At the base of the hill are several remarkable caves; which are considered by some antiquaries as associated with the ancient relies on the summit. Indeed, such occur in all parts of Ireland. Mr. Croker states that, in a circle of four miles ” round Garranes,” in the county of Cork, there are no fewer than thirteen of these “circular intrenchments :” and he considers it ” probable that these works were thrown up by the native Irish around their little wigwam settlements, as a defence against any sudden attack from an enemy or from wolves, and that subterranean chambers or cellars were formed for granaries, or as secure depositories in time of danger for their rude property*.”

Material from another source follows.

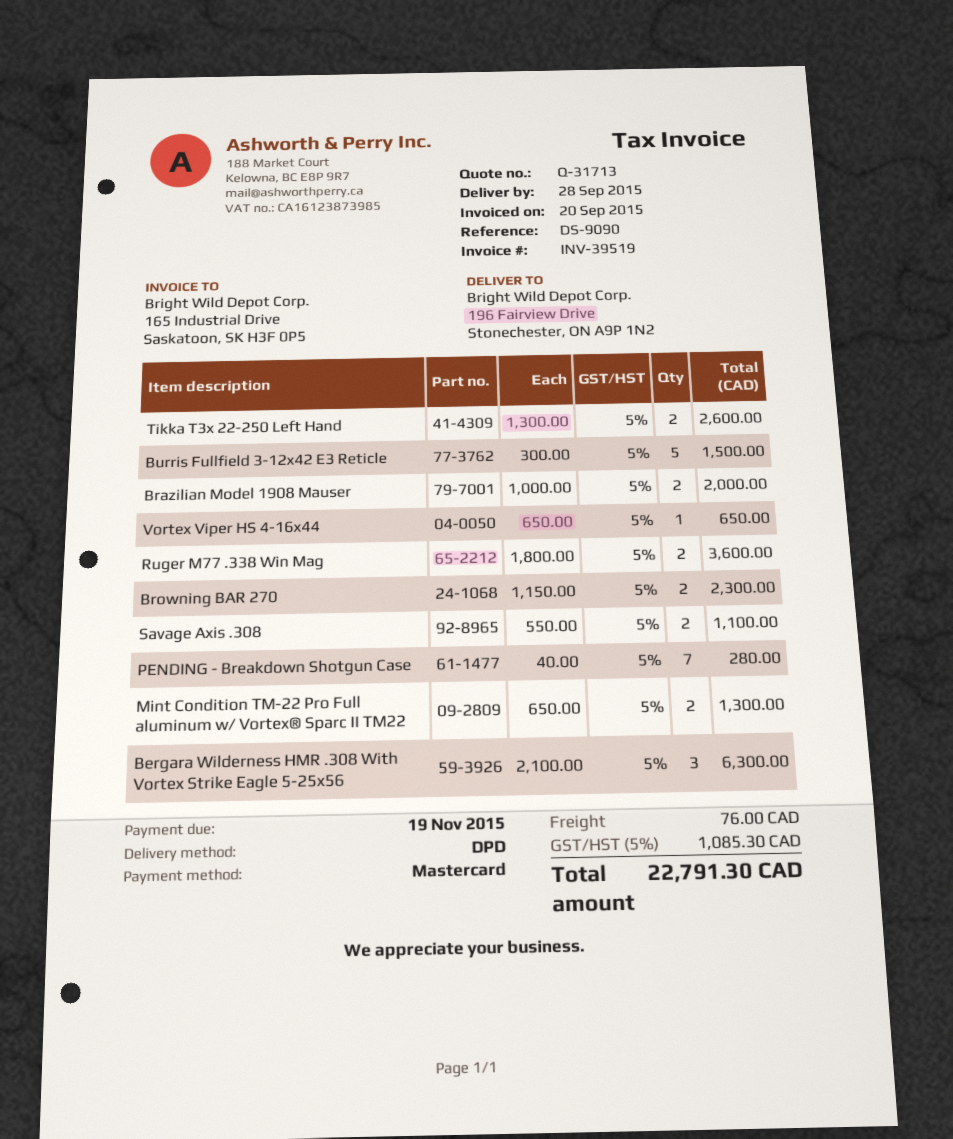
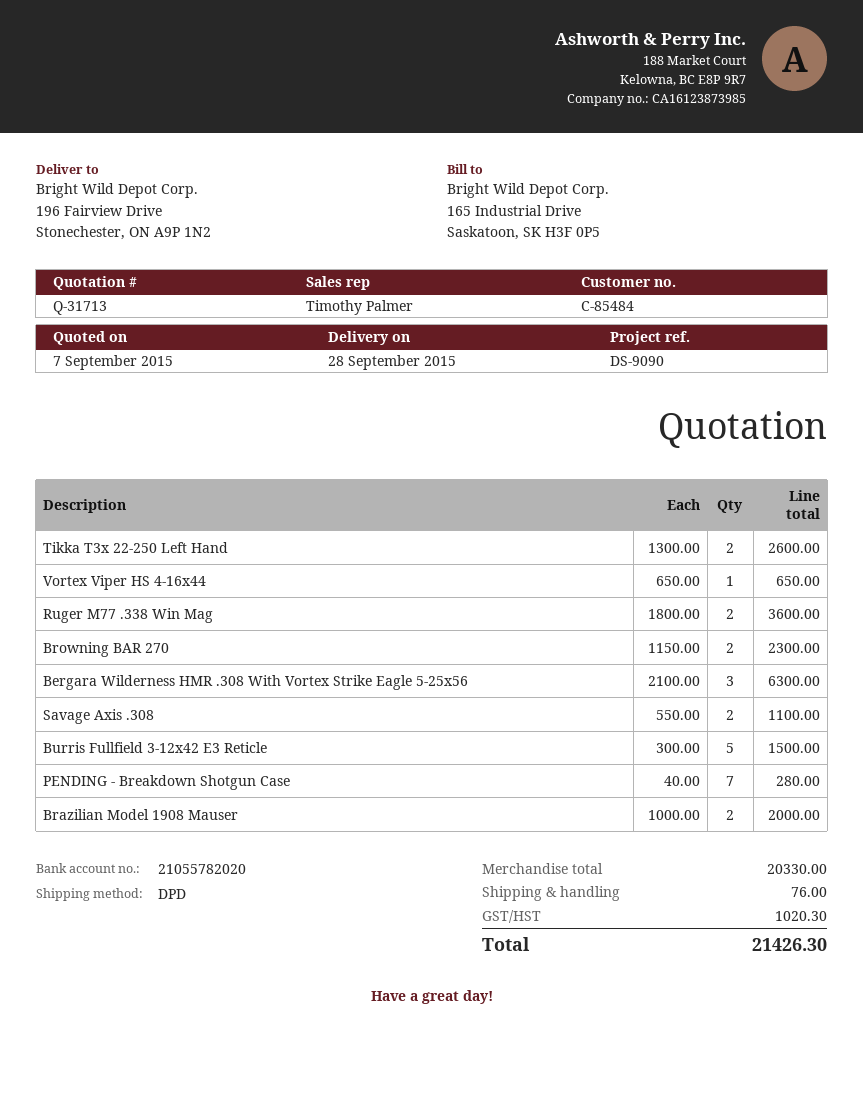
Mint Condition TM-22 Pro Full aluminum w/ Vortex® Sparc II TM22: 2 x 650.00 = 1300.00 -> none
tax: 1085.30 -> 1020.30
total: 22791.30 -> 21426.30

* The Cave at the base of Greenan Hill is now blocked up ; but we obtained some account of it from a gentleman—Andrew  Ferguson, Esq., of Burt—by whom it was examined in 1838. It was known to be situated in a field forming part of the farm of John Alison, in the town-land of Speenogue, and parish of Burt. It had been closed since A. D. 1785, in which year Mr. Ferguson recollected his having explored the several apartments. It was then discovered by a boy engaged in digging potatoes, whose spade forced itself between two of the flags which form the roof of the “cave.” It remained open at that time for a few months, when it was again closed up by the then occupier of the farm. The only person alive (in 1838) who had any idea of the exact locality of the building, was an old man, named William Dunn, who had lost his sight in early youth, but who remembered to have heard from his brother, that the subterraneous building was situated nearly opposite, but rather north of, a quartz stone in the wall, which bounds the field on the east side. The entrance was accordingly discovered.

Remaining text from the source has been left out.